# Problem statement:
Using the records below, report how many lines hold "table", with no extra text.
─── Records to use ───
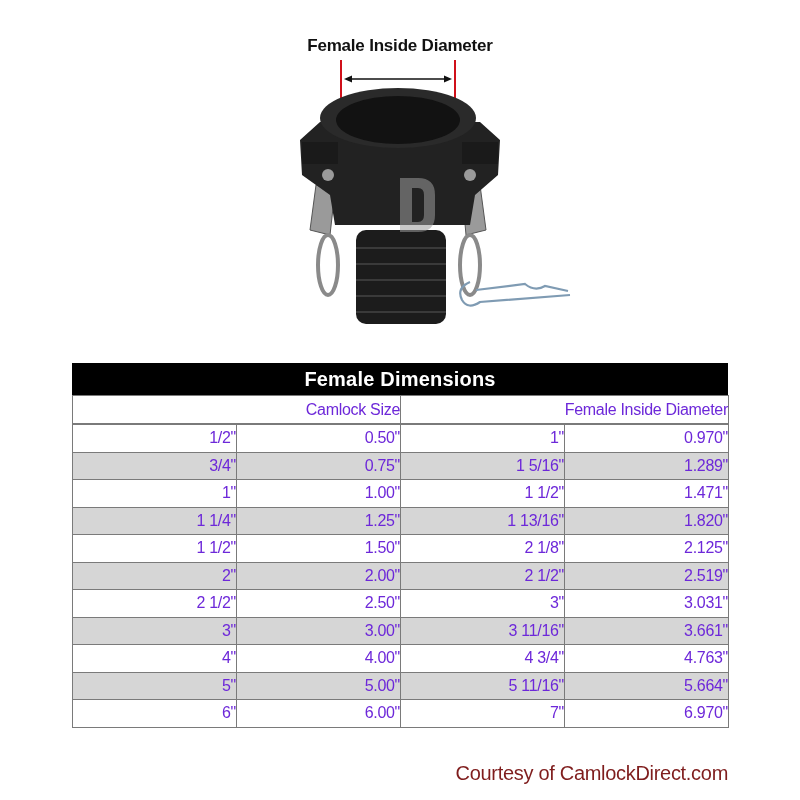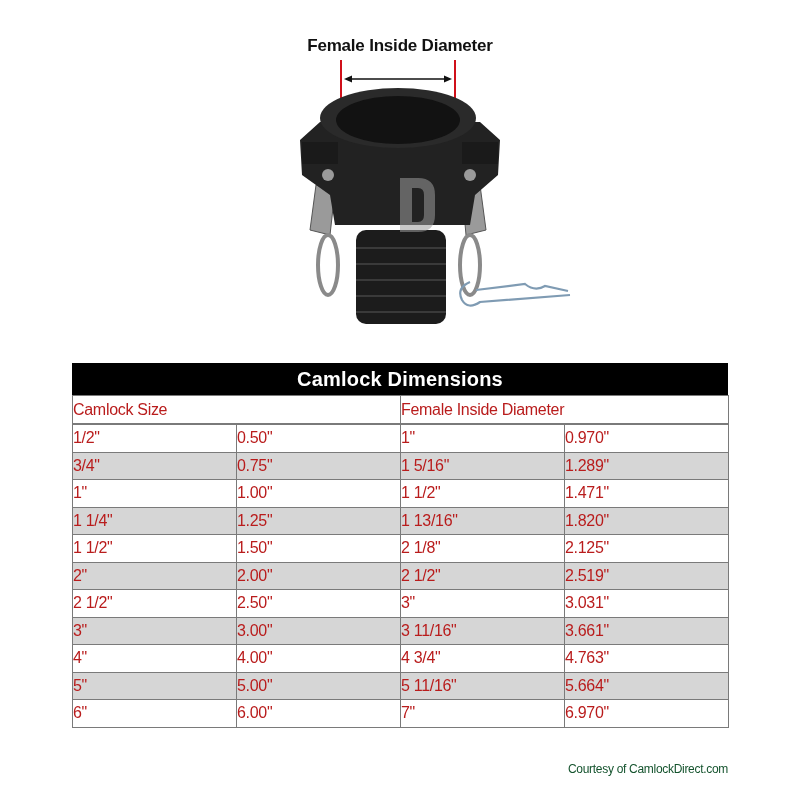--- a/index.html
+++ b/index.html
@@ -86,7 +86,7 @@
 </svg>
 
 <div class="table-wrap">
-  <div class="title-bar">Camlock Dimensions</div>
+  <div class="title-bar">Female Dimensions</div>
   <table>
     <colgroup>
         <col style="width:164px">

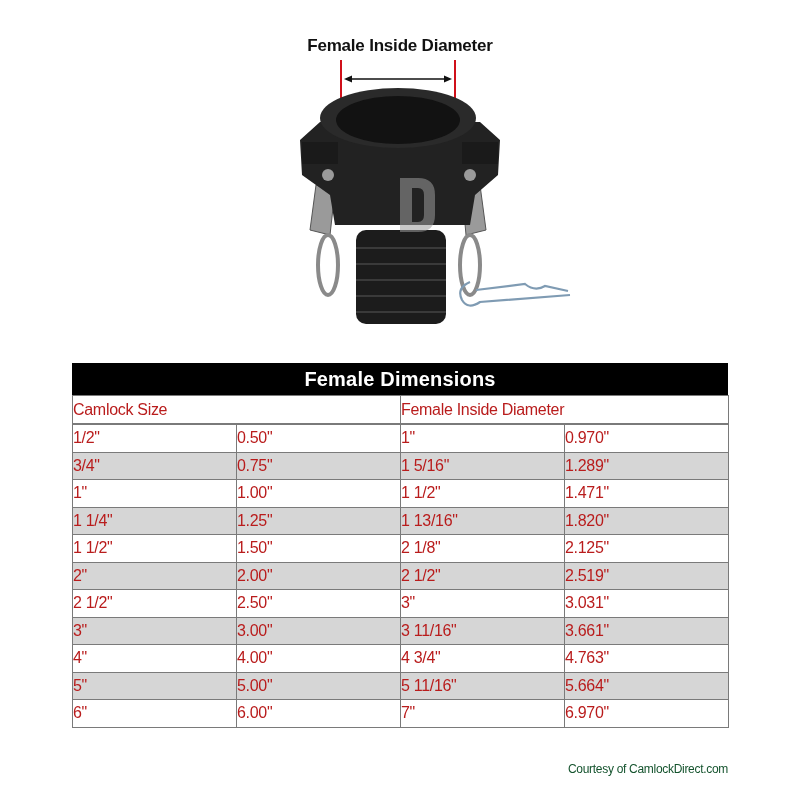--- a/index.html
+++ b/index.html
@@ -19,7 +19,7 @@
   }
   table { border-collapse: collapse; width: 656px; table-layout: fixed; }
   td {
-    border: 1px solid #7a7a7a; text-align: left; font-size: 16px; color: #b91c1c;
+    border: 1px solid #7a7a7a; text-align: right; font-size: 16px; color: #6d28d9;
     height: 26.5px; padding: 0; letter-spacing: -0.3px;
   }
   tr.group td { height: 27px; font-size: 16px; background: #fff; }

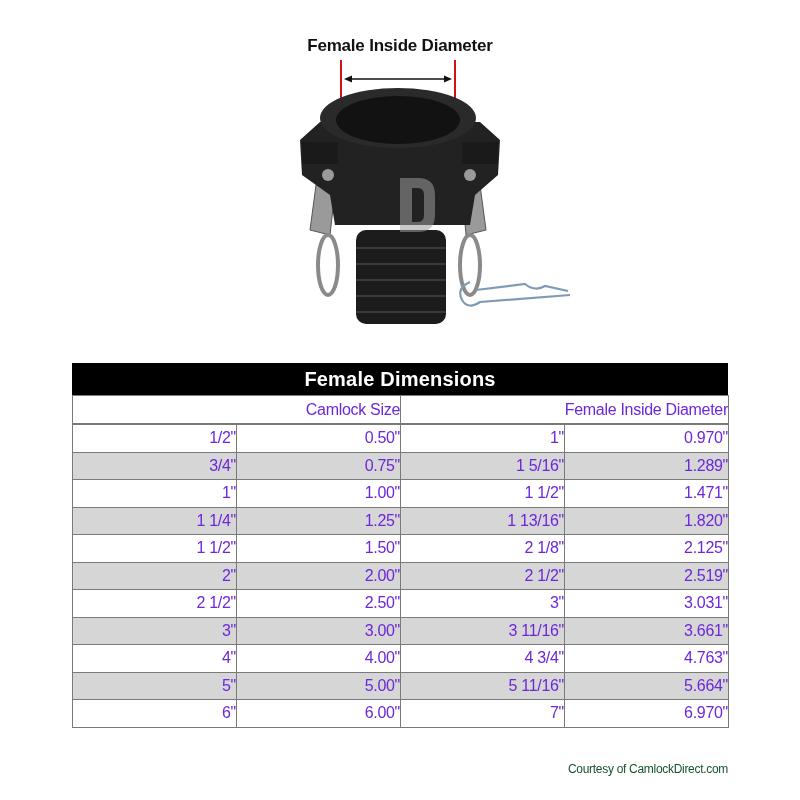--- a/index.html
+++ b/index.html
@@ -27,7 +27,7 @@
   tr.data:nth-child(even) td { background: #d6d6d6; }
   tr.data:nth-child(odd) td { background: #ffffff; }
   .credit {
-    position: absolute; right: 72px; top: 762px; font-size: 12px; color: #14532d; letter-spacing: -0.3px;
+    position: absolute; right: 72px; top: 762px; font-size: 20px; color: #7f1d1d; letter-spacing: -0.3px;
   }
 </style>
 </head>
───
# Answer section:
3